Dr Geetha Chandrasekaran clinical director, North Halifax PCN, West Yorkshire, said that the shake up ‘may well push the integrated neighbourhood teams agenda’, but that their PCN has ‘good local ICB support’ and she is concerned this will be lost, as well as the ability to push local needs.

Dr Laura Mount, clinical director of Central and West Warrington PCN, Cheshire, also said: ‘I feel for my colleagues in the ICB and NHSE. Most of them work incredibly hard to ensure that patients receive good quality, safe services. 

‘My fear is that we will now see an exodus of the best of the NHS England as staff worry about job certainty and so find other roles.’

She added there was a concern that workload would be passed onto PCNs and general practice.

‘I hope that this process is managed well and considerately considering the impact upon staff and patients,’ Dr Mount said.

Clinical director at Enfield Unity PCN, Dr Sarit Ghosh, said the re-organisation will leave a gap that ‘will have to be filled by PCNs and at scale providers’.

He added: ‘A broader more ideological concern I have is the loss of separation of the healthcare arm of government (NHS England) and the policy and political arm (DHSC). I think we will see politics increasingly define the future of the NHS and this may lead to short-termism and great disruption when new Governments come into power.’

Dr Sajid Nazir, clinical director at Viaduct PCN, West Yorkshire, said he had mixed views, and that on the one hand increasing efficiency and accountability and reducing waste was ‘welcome news’.

But on the other, he said he believes it could have a ‘detrimental impact on primary care’.

‘Examples of this would be administrative workload shift or delayed payments. I am also concerned that ICBs may cut down the clinicians employed by them, which would reduce our leadership and clinical representation,’ he said.

‘Finally, there are many experienced and skilful staff who may lose their jobs and this is a very difficult time for them.’

Though Dr Jeremy Carter, clinical director at Herne Bay PCN, said it was ‘hard to say’ what would happen now amid ‘uncertainty’.

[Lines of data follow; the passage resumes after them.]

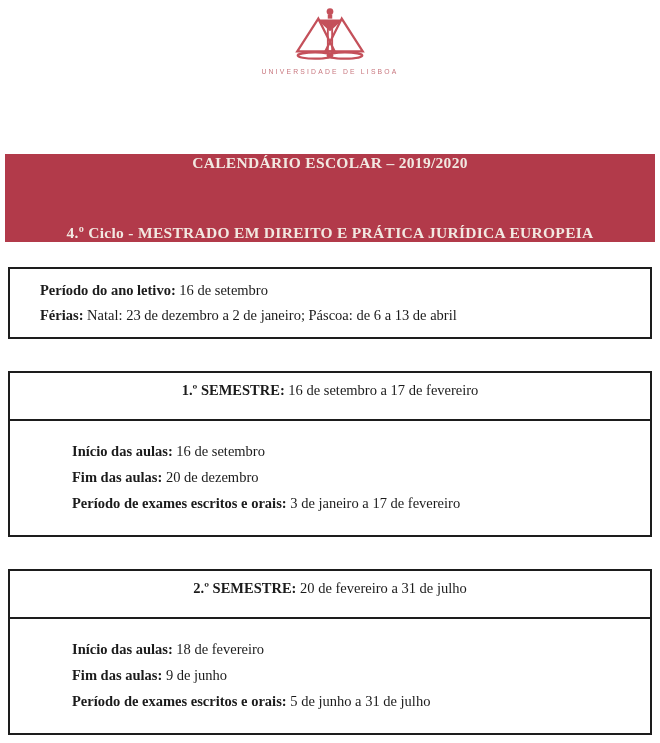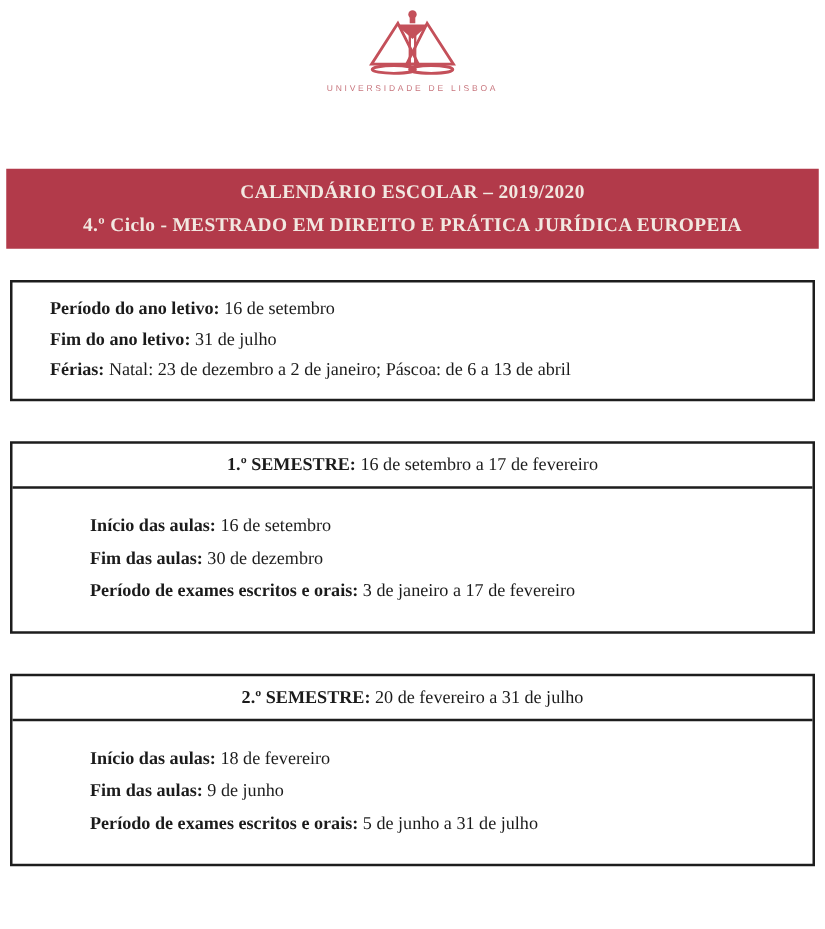--- a/index.html
+++ b/index.html
@@ -34,12 +34,12 @@
 
   
   .banner {
-    margin: 60px 5px 0 5px;
-    height: 64px;
+    margin: 79px 5px 0 5px;
+    height: 88px;
     background: #b23a4a;
     display: flex;
     flex-direction: column;
-    justify-content: center;
+    justify-content: space-between;
     align-items: center;
     gap: 9px;
   }

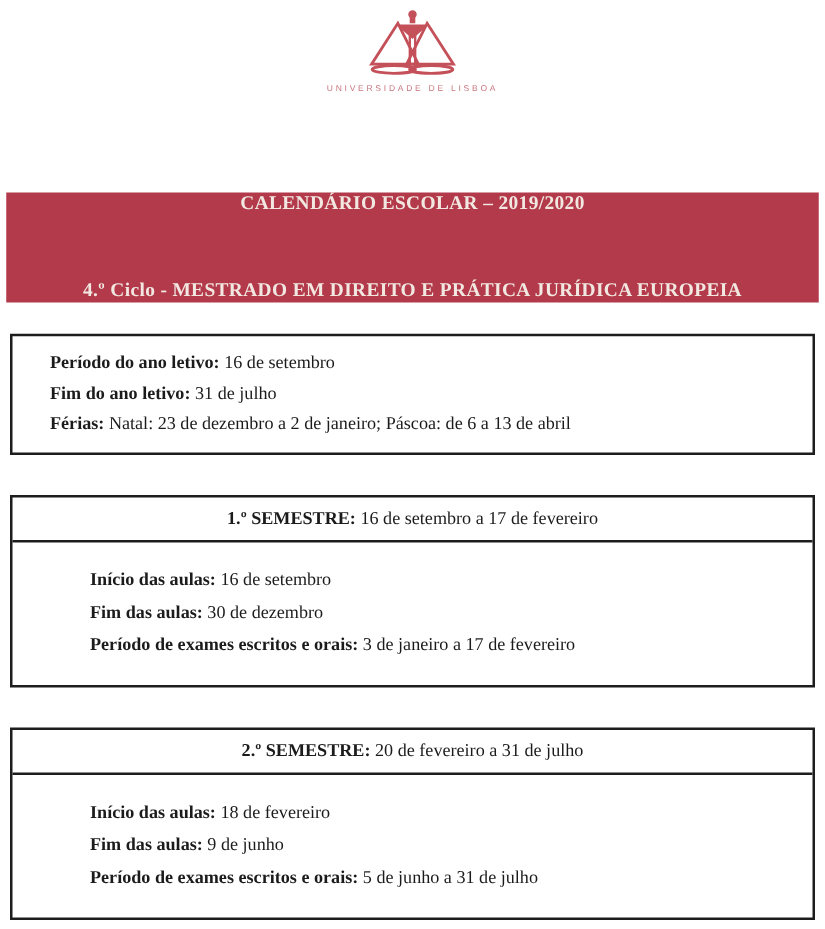--- a/index.html
+++ b/index.html
@@ -109,10 +109,6 @@
       <span>16 de setembro</span>
     </div>
     <div class="row">
-      <b>Fim do ano letivo:</b>
-      <span>31 de julho</span>
-    </div>
-    <div class="row">
       <b>Férias:</b>
       <span>Natal: 23 de dezembro a 2 de janeiro; Páscoa: de 6 a 13 de abril</span>
     </div>

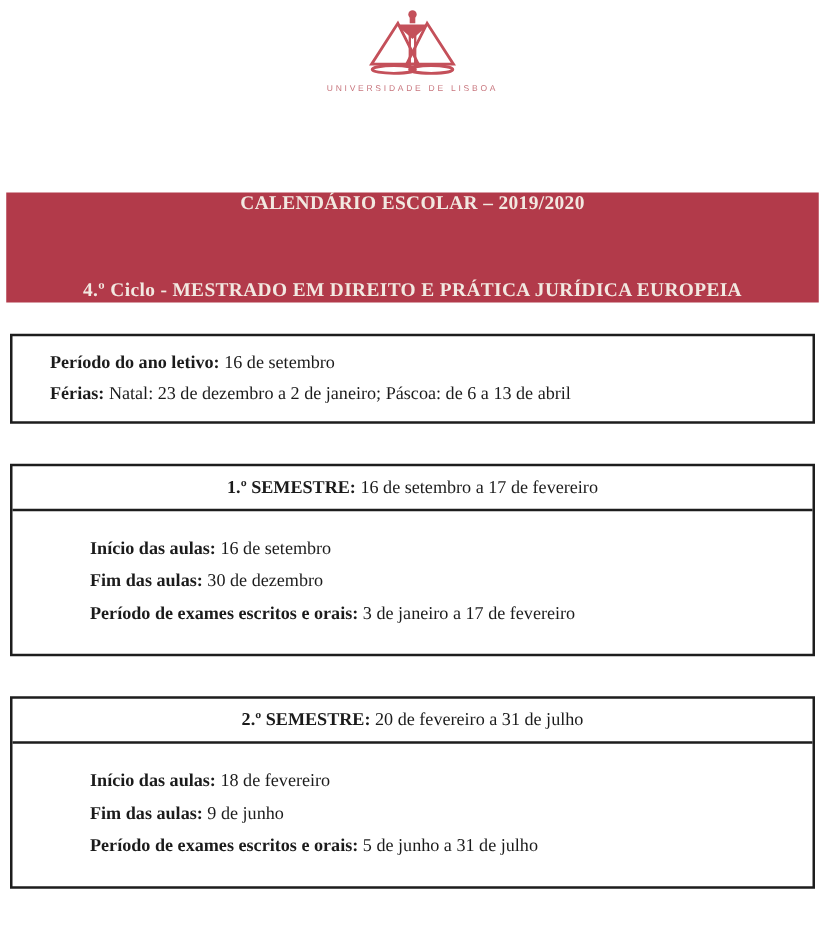--- a/index.html
+++ b/index.html
@@ -63,7 +63,7 @@
   .sem-header {
     border-bottom: 2px solid #1d1d1d;
     text-align: center;
-    padding: 9px 0 8px 0;
+    padding: 9px 0 20px 0;
     font-size: 14.5px;
   }
   .sem-body { padding: 17px 12px 19px 30px; margin-left: 32px; }

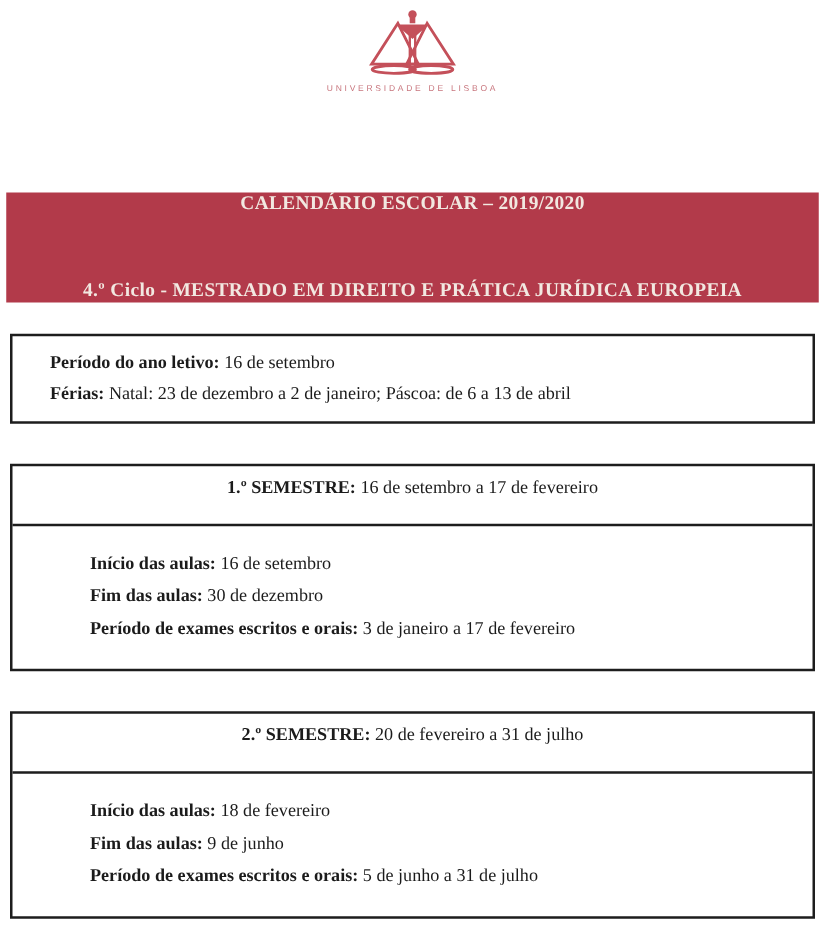--- a/index.html
+++ b/index.html
@@ -126,7 +126,7 @@
       </div>
       <div class="row">
         <b>Fim das aulas:</b>
-        <span>30 de dezembro</span>
+        <span>20 de dezembro</span>
       </div>
       <div class="row">
         <b>Período de exames escritos e orais:</b>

He explained: ‘We have staff working under an uncertain environment which is never healthy, and I would imagine at least during any transition a negative impact on service delivery/improvement, just because time will be taken up in the process of organisational change.’

However, Dr Carter added that a lot of this was speculation and based on ‘what ifs’, and that PCNs ‘will stand ready to continue to strive to deliver the best care for our patients in whatever framework comes from this’.